If you can’t be optimistic at the start of a new year, you probably won’t get much opportunity later.

So while most economists are predicting sluggish growth for 2012 with a chance for another downturn if things get worse in Europe, we are going to focus on some hopeful signs that appeared at the end of 2011.

When it comes to jobs, the year ended better than it started, with a November national unemployment rate of 8.6 percent, the lowest in nearly three years.

Factory output is rising, business owners report. Some of the best news came locally, when Maine’s own L.L. Bean announced plans to hire 125 workers to make its iconic duck boot, which after nearly a century on the market appears to have caught on again as a fashion statement among the latest generation of college students.

There were even some hopeful signs from the housing market. Housing starts and home sales are up and inventories are lean, which could lead to new construction (and jobs) if the demand starts to grow.

This, says Wall Street Journal columnist David Wessel, could start a “virtuous cycle” that economists have been waiting for throughout this downturn.


He described it working like this: “The job market improves. Consumers have more income. Spirits and, more important, spending perk up. Meanwhile, weakening economies abroad keep commodity prices down and limit inflation in the U.S. With mortgage rates low and consumer finances improving, home prices turn up at last. Businesses, flush with cash, expand and hire more readily, offsetting the retrenchment by governments.”

Sure, a lot could go wrong.
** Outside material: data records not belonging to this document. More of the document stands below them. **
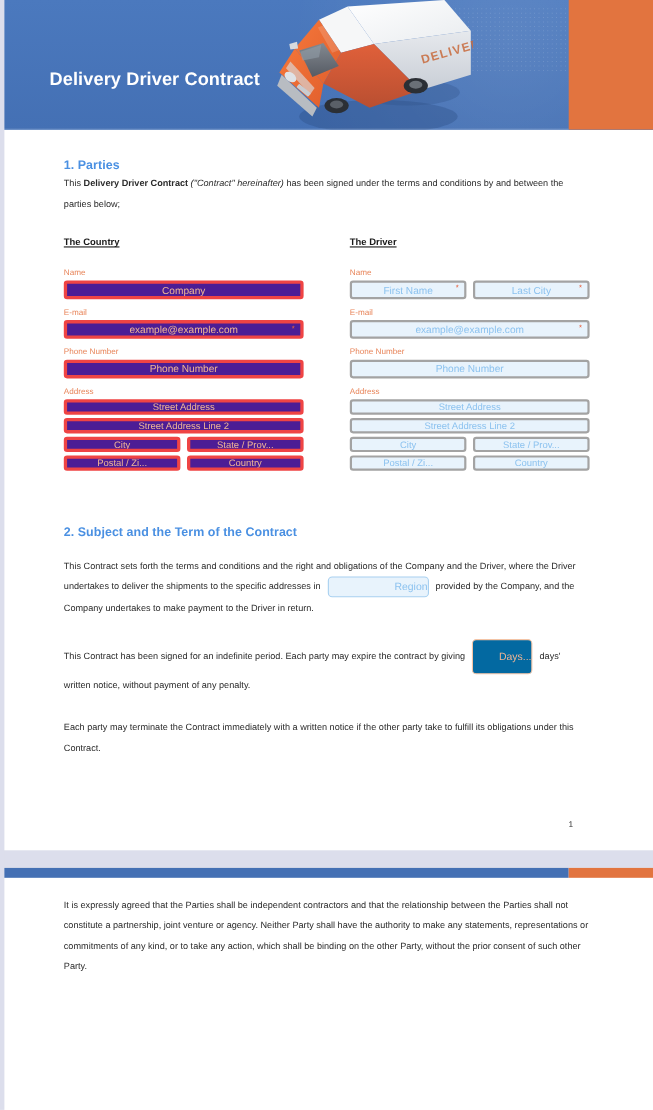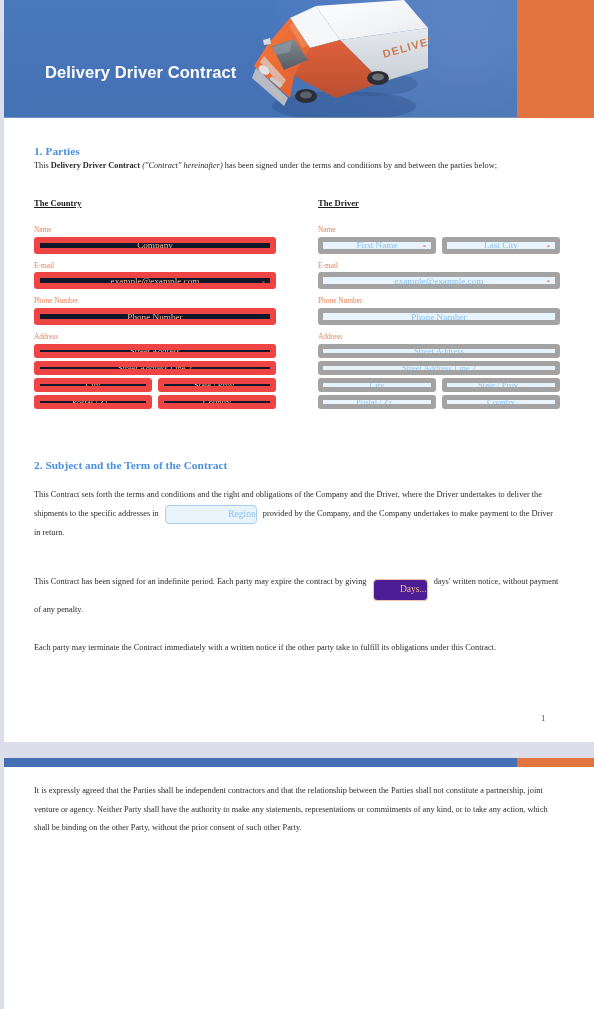"1. Parties" .doc { font-family: Liberation Serif, serif -> none; padding: 0 34px -> 0 58px }
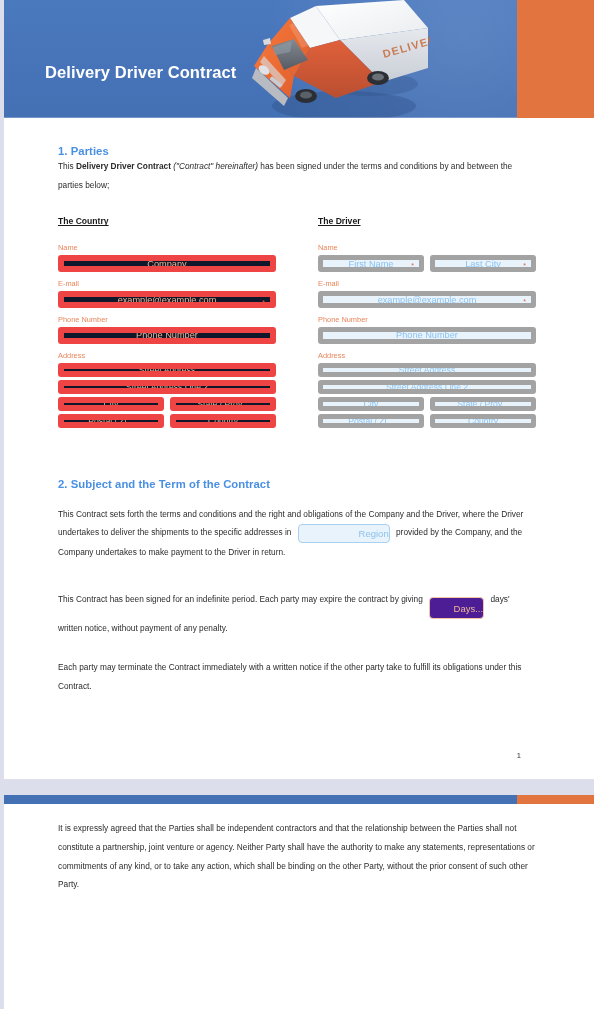"Company" .fld.orange { background: #0f172a -> #4c1d95; border: 6px solid #ef4444 -> 3px solid #ef4444 }
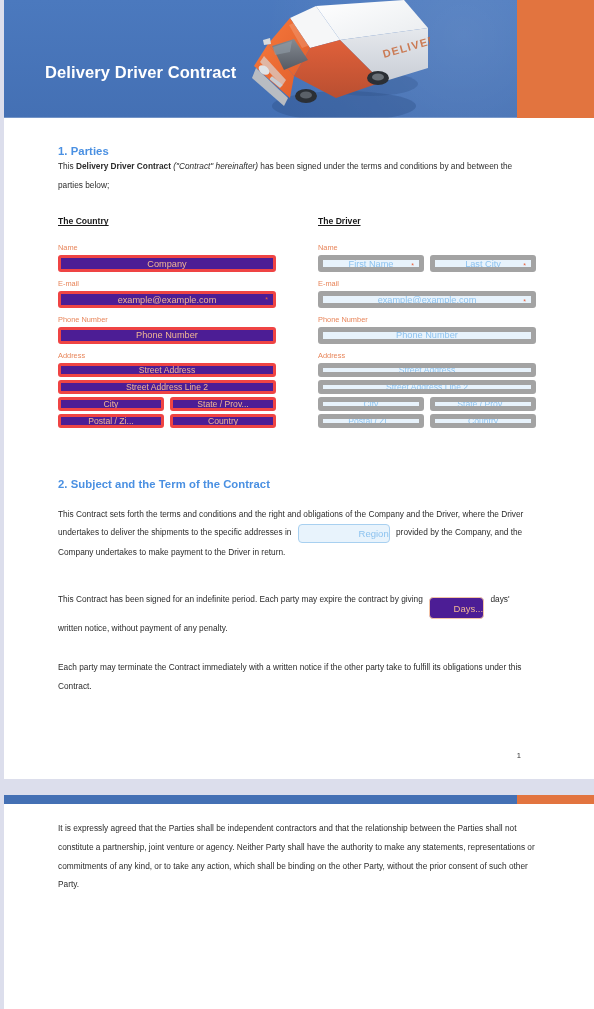"First Name" .fld.blue { border: 5px solid #a3a3a3 -> 2px solid #a3a3a3 }
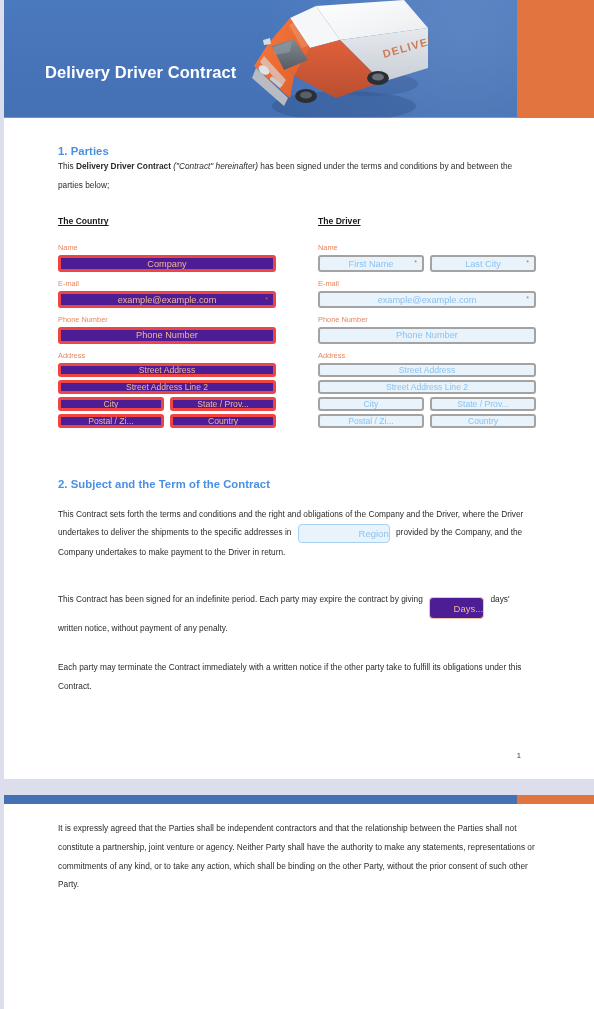"Days..." .inline-fld.orange { background: #4c1d95 -> #0369a1; height: 22px -> 32px; margin-top: 16px -> none }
No one predicted the Arab Spring or the Japanese earthquake last year, and both had an effect on the U.S. economy in 2011.

And 25 million Americans still are either out of work or would work more but can’t find full-time jobs, and even in a roaring recovery they may never regain what they lost in this recession.

But as we witness the dysfunction in Washington and the bruising fights in Augusta, it’s reassuring to know that neither place will have the final say in what happens to our economy.

That belongs to the collective judgment of all Americans, and gives us at least some reason to be optimistic.